◆ Provided entries
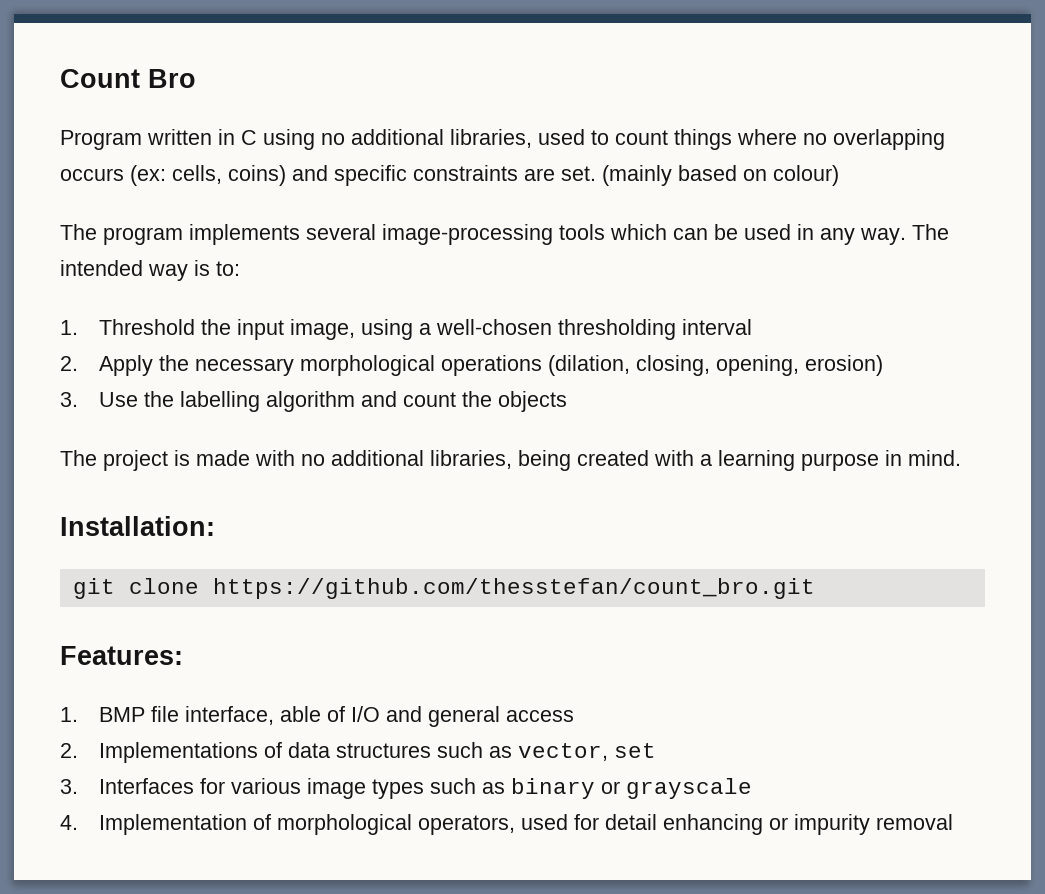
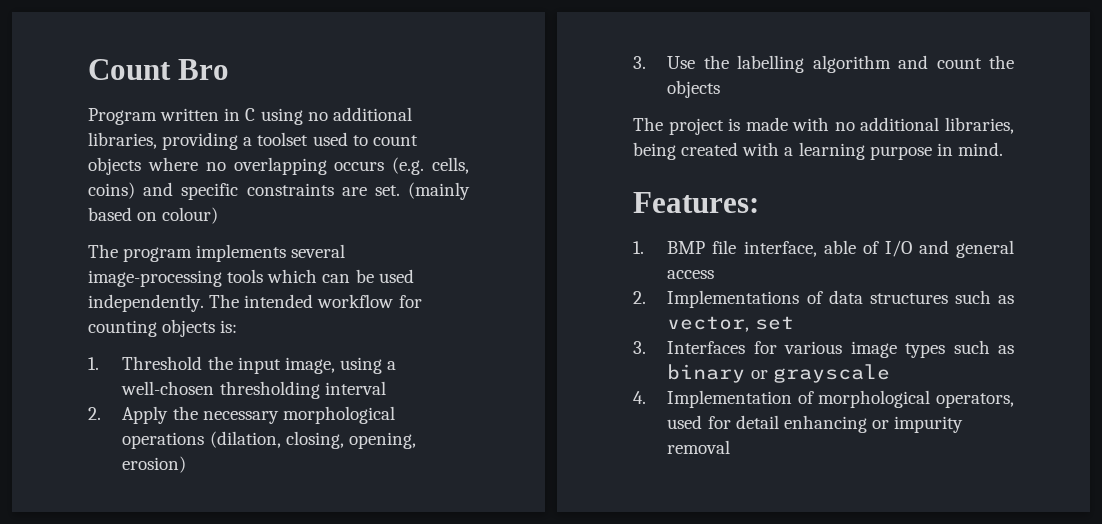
- Program written in C using no additional libraries, used to count things where no overlapping occurs (ex: cells, coins) and specific constraints are set.
+ Program written in C using no additional libraries, providing a toolset used to count objects where no overlapping occurs (e.g. cells, coins) and specific constraints are set.
- The program implements several image-processing tools which can be used in any way. The intended way is to:
+ The program implements several image-processing tools which can be used independently. The intended workflow for counting objects is:
- Installation:
- git clone https://github.com/thesstefan/count_bro.git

◆ Description of the task
Please write out all the data again word for word, but not the pictures.

◆ Solution for this task
- Program written in C using no additional libraries, used to count things where no overlapping occurs (ex: cells, coins) and specific constraints are set.
+ Program written in C using no additional libraries, providing a toolset used to count objects where no overlapping occurs (e.g. cells, coins) and specific constraints are set.
- The program implements several image-processing tools which can be used in any way. The intended way is to:
+ The program implements several image-processing tools which can be used independently. The intended workflow for counting objects is:
- Installation:
- git clone https://github.com/thesstefan/count_bro.git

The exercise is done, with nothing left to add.